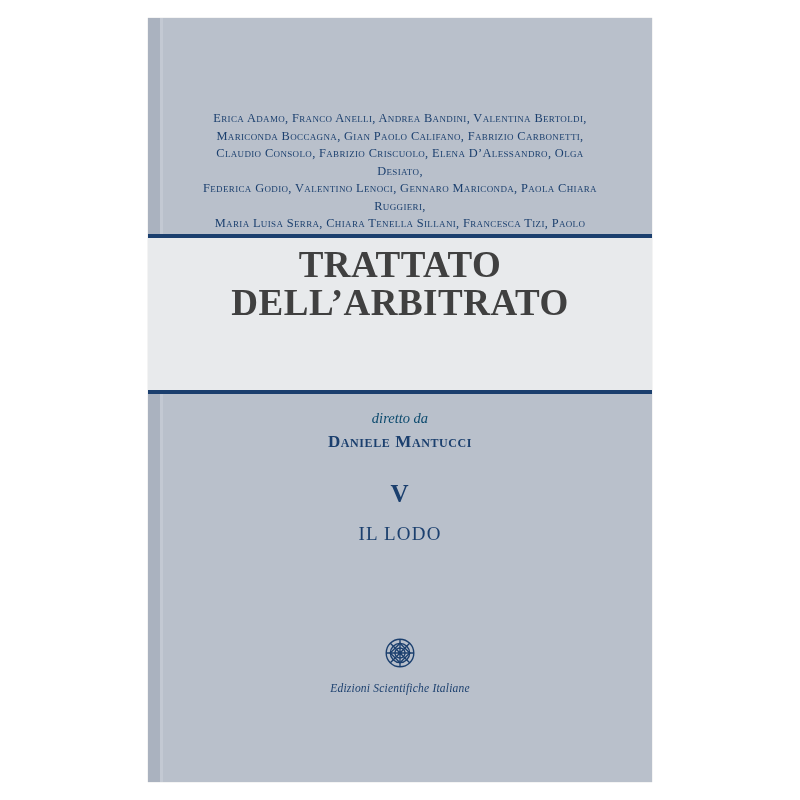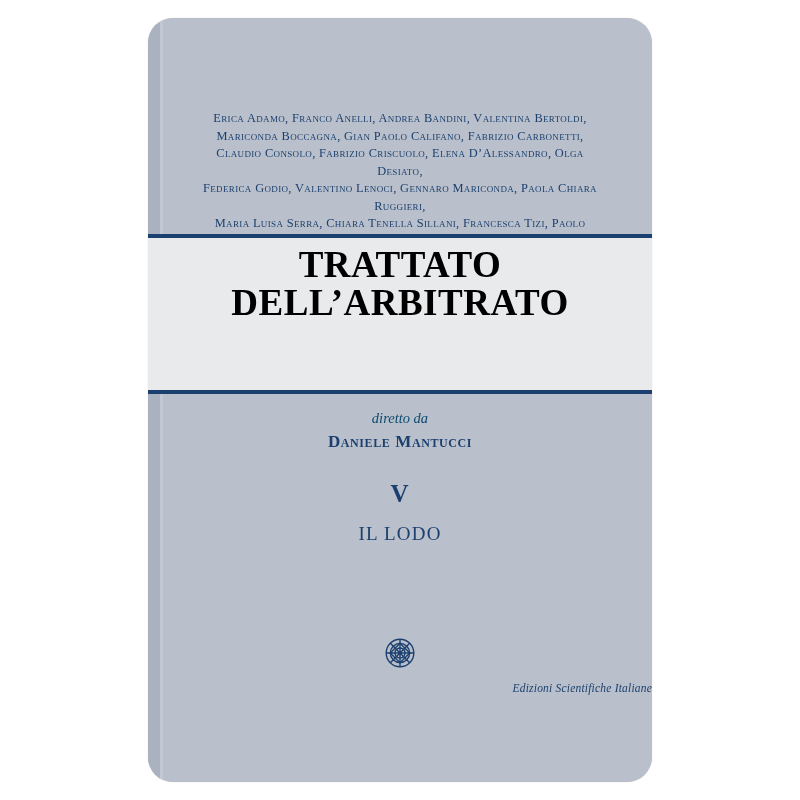--- a/index.html
+++ b/index.html
@@ -20,7 +20,6 @@
     background: #b9c0cb;
     overflow: hidden;
     box-shadow: 0 0 1px rgba(0,0,0,0.25);
-    border-radius: 25px;
   }
 
   

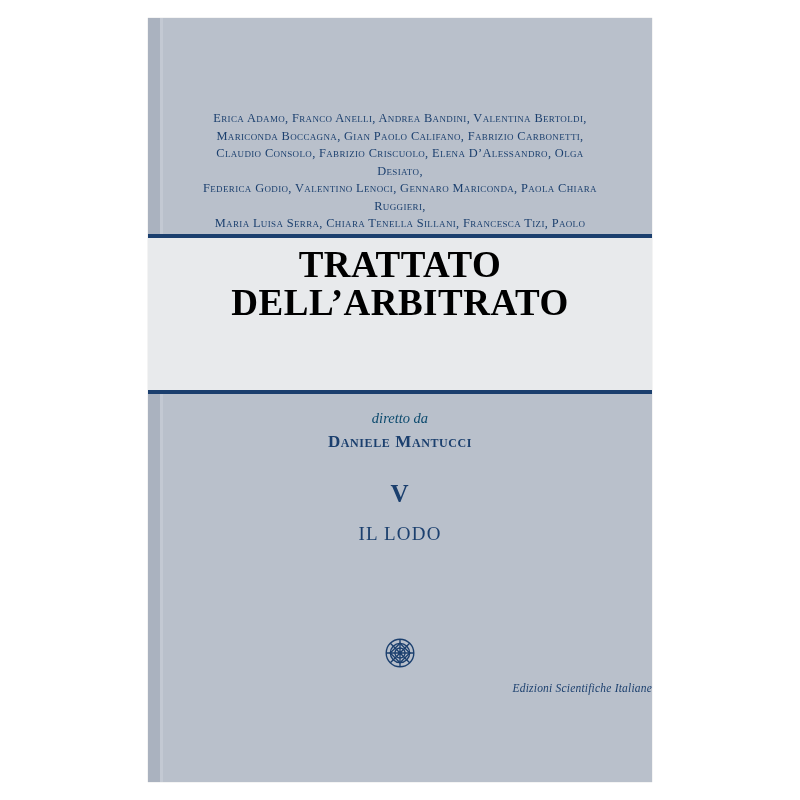--- a/index.html
+++ b/index.html
@@ -72,7 +72,7 @@
     top: 228px;
     width: 100%;
     text-align: center;
-    color: #000000;
+    color: #404040;
     font-family: "Liberation Serif", serif;
     font-weight: bold;
     font-size: 37px;

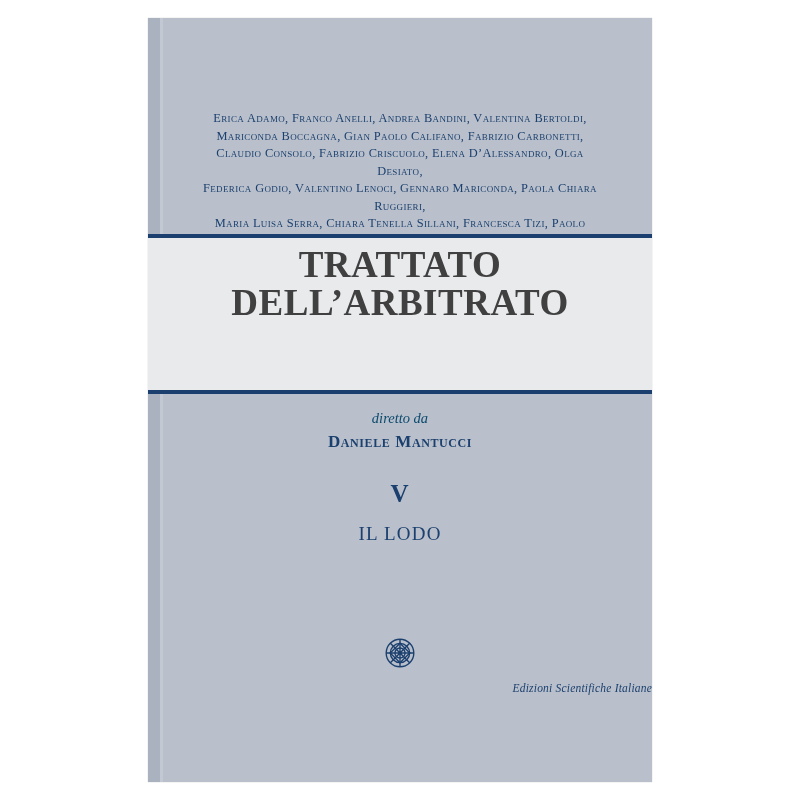--- a/index.html
+++ b/index.html
@@ -134,7 +134,7 @@
     left: 0;
     top: 612px;
     width: 100%;
-    text-align: right;
+    text-align: center;
   }
   .publisher-mark {
     display: block;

_What you are asked to do_:
Determine the number of lines in the material above that include the word "center". Give that number and no other text.

_Response_:
2